There were also reports from within Russia that the US had set a date for an attack on Iran: April 6 - Good Friday. The story of the US attack was written by the Russian journalist Andrei Uglanov in the Moscow weekly "Argumenty Nedeli". Uglanov wrote that the attack is slated to last for twelve hours, lasting from 4 AM until 4 PM local time. Friday is a holiday in Iran and April 6 is of course Good Friday.

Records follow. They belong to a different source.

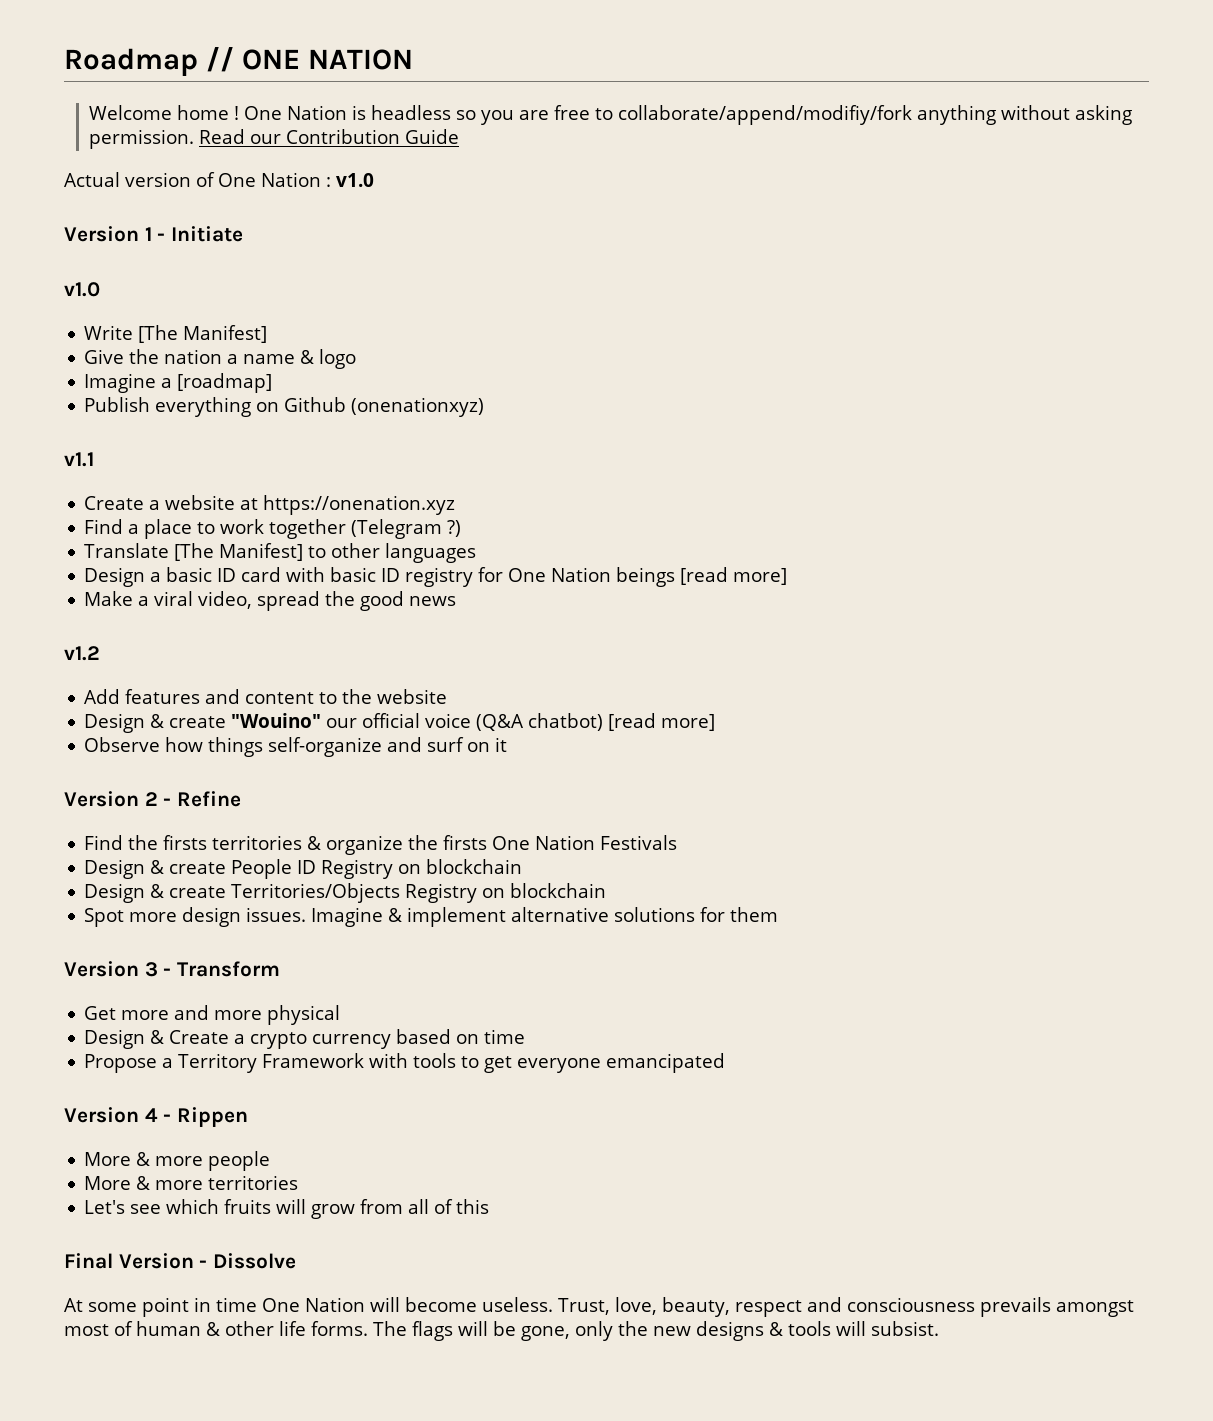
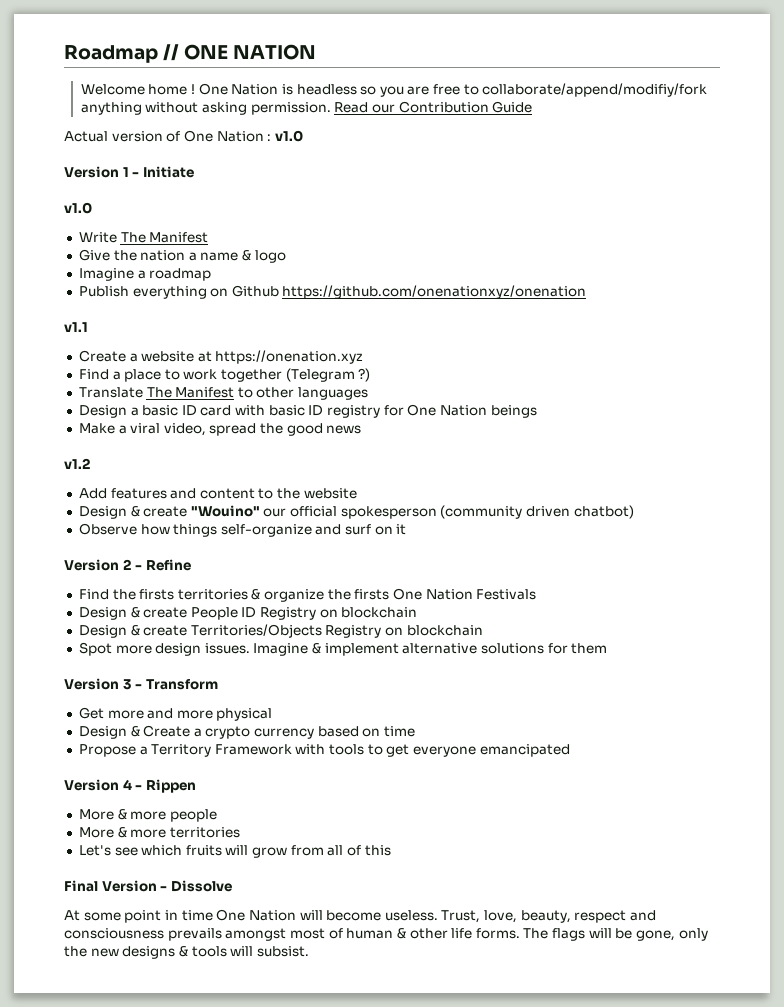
[138,325,268,343] [The Manifest] -> [120,232,209,243] The Manifest
[177,373,273,393] [roadmap] -> [149,268,212,281] roadmap
[351,397,485,417] (onenationxyz) -> [282,285,587,299] https://github.com/onenationxyz/onenation
[174,543,304,561] [The Manifest] -> [146,387,235,398] The Manifest
[680,567,788,585] [read more] -> (537, 411) none
[425,713,525,731] voice (Q&A -> [340,505,571,519] spokesperson (community driven
[608,713,716,731] [read more] -> (634, 512) none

In the course of the attack, code named Operation Bite, about 20 targets are marked for bombing; the list includes uranium enrichment facilities, research centers, and laboratories.
Asked by RIA-Novosti to comment on the Uglanov report, retired Colonel General Leonid Ivashov confirmed its essential features in a March 21 interview: "I have no doubt that there will be an operation, or more precisely a violent action against Iran." Ivashov, who has reportedly served at various times as an informal advisor to Putin, is currently the Vice President of the Moscow Academy for Geopolitical Sciences.

Is it possible that the Iranian government decided to seize these soldiers in the hope that Britain would not aid the US in its attacks while the Iranian government was holding British soldiers? It is a well-tested technique, seen in previous wars. Meanwhile, it is clear that with Britain unwilling to "negotiate", whoever was the aggressor, the possibility of an Iranian attack, predicted for March-April 2007 (see for example our sample issue of the REAL NEWSpaper, February 2, 2007), is bang on schedule.